Alle Arbeitstätigkeiten berücksichtigen
Laut Arbeitsschutzgesetz müssen die Gefährdungen für alle Arbeitstätigkeiten ermittelt werden. Bei der erstmaligen Durchführung der Gefährdungsbeurteilung macht es Sinn, sich bei der Unterscheidung relevanter Tätigkeiten beraten zu lassen. So unterscheiden sich z. B. Büroarbeitsplätze durchaus durch unterschiedliche Belastungen. Unterschiede können z. B. in häufig verwendeter Software oder dem Kontakt mit Kunden bestehen.
Die Anzahl der Interviewpartner hängt ab von der Größe und der Homogenität bzw. Heterogenität des untersuchten Arbeitsbereiches. Hat eine Abteilung 50 Mitarbeiter, die nahezu die gleiche Arbeit verrichten, z. B. Kundenberatung für unterschiedliche Postleitzahlbereiche, so sollten 6 bis 8 dieser Beschäftigten interviewt werden. Arbeiten in dieser Abteilung jedoch unterschiedliche Berufsgruppen oder unterscheiden sich die Tätigkeiten deutlich, wird eine größere Anzahl an Gesprächen erforderlich sein.

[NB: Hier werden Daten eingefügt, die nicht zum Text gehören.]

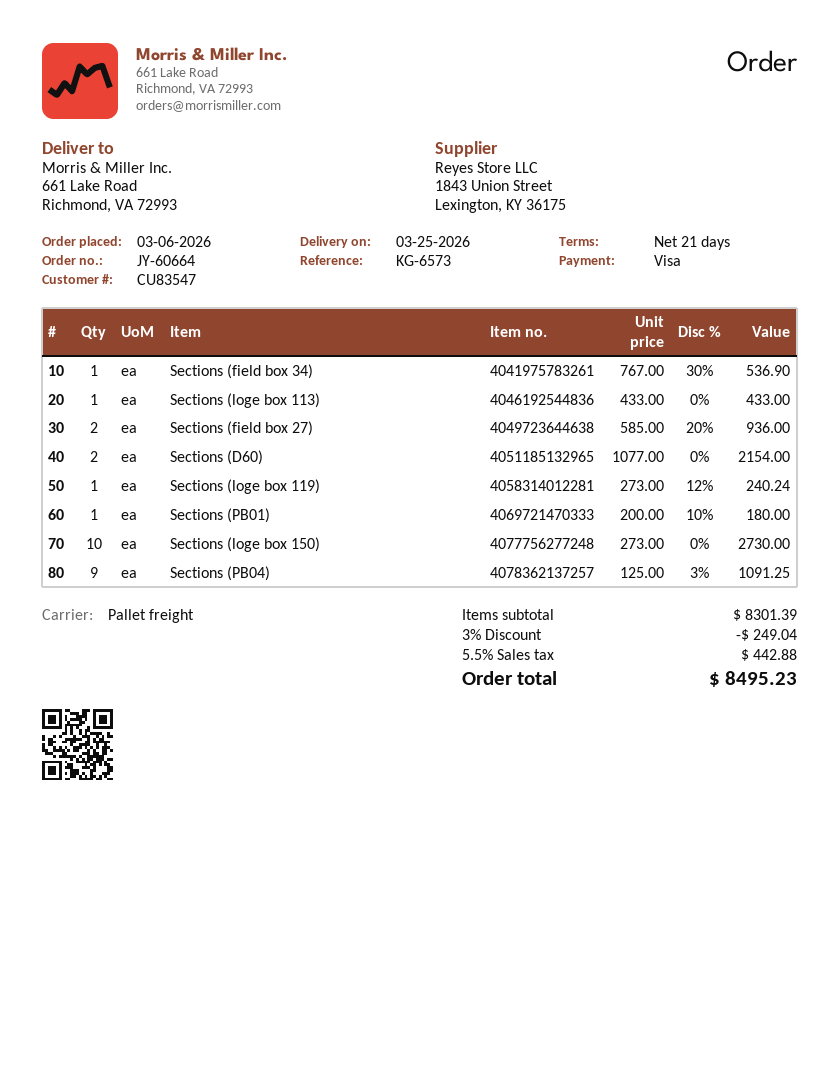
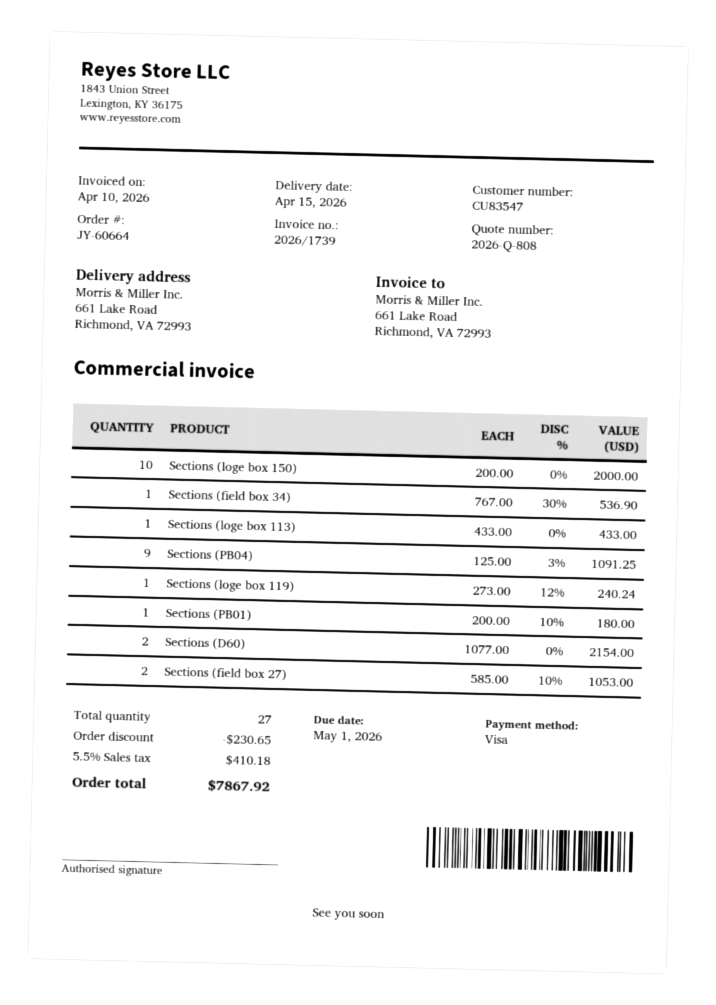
delivery date: 2026-03-25 -> 2026-04-15
Sections (field box 27): 2 x 585.00 - 20% = 936.00 -> 2 x 585.00 - 10% = 1053.00
Sections (loge box 150): 10 x 273.00 = 2730.00 -> 10 x 200.00 = 2000.00
discount: 249.04 -> 230.65
tax: 5.5% = 442.88 -> 5.5% = 410.18
total: 8495.23 -> 7867.92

Die Teilnahme an den Interviews muss freiwillig sein. Wenn Mitarbeitende dazu gedrängt werden, an einer Befragung teilzunehmen, kann nicht mit aussagekräftigen Ergebnissen gerechnet werden. Es ist nicht einfach, genügend Beschäftigte zu gewinnen, die dann repräsentativ für die gesamte Belegschaft und alle Tätigkeitsbereiche sein sollen. Hier kann es hilfreich sein, mit der Personalabteilung, dem Betriebs- oder Personalrat und den Führungskräften zu sprechen, um geeignete Interviewpartner zu identifizieren und direkt einladen zu können.
Auswahl der Interviewpartner in einem Krankenhaus
Die chirurgische Abteilung eines Krankenhauses beschäftigt 50 Mitarbeitende: 15 Ärzte, 30 Pflegekräfte, 2 Sekretärinnen und 3 Stationshelfer. Da die unabhängige Einschätzung des Untersuchenden nach Möglichkeit immer auf mehr als einem Gespräch beruhen sollte, wären in diesem Fall beide Sekretärinnen und mindestens 2 der 3 Stationshelfer zu interviewen. Von den Ärzten sollten ca. 5 (2 Oberärzte und 3 Stationsärzte) und von den Pflegekräften ca. 7 angesprochen werden, jeweils Männer und Frauen, jüngere und ältere. Insgesamt sollten in diesem Beispiel einer eher heterogenen Organisation ungefähr 16 von 50 Beschäftigten interviewt werden.
Wenn es unter Beachtung einer möglichst repräsentativen Auswahl noch Wahlmöglichkeiten gibt, sollte unter den infrage kommenden Interviewpartnern ausgelost werden.
Kriterien zur Auswahl der Mitarbeitenden
Folgende Aspekte sollten bei der Auswahl der Mitarbeitenden berücksichtigt werden, die zur Teilnahme an einem Interview eingeladen werden:
- Tätigkeitsbereich, Aufgabengebiet,
- Repräsentanz für die Zusammensetzung der gesamten Belegschaft,
- Freiwilligkeit.
Keinesfalls sollte versucht werden, Mitarbeitende unter dem Aspekt der Belastbarkeit oder des vermuteten gesundheitlichen Befindens auszuwählen. Auch sollten Mitarbeitende nicht danach ausgesucht werden, dass von ihnen positive Einschätzungen der Arbeitssituation zu erwarten sind.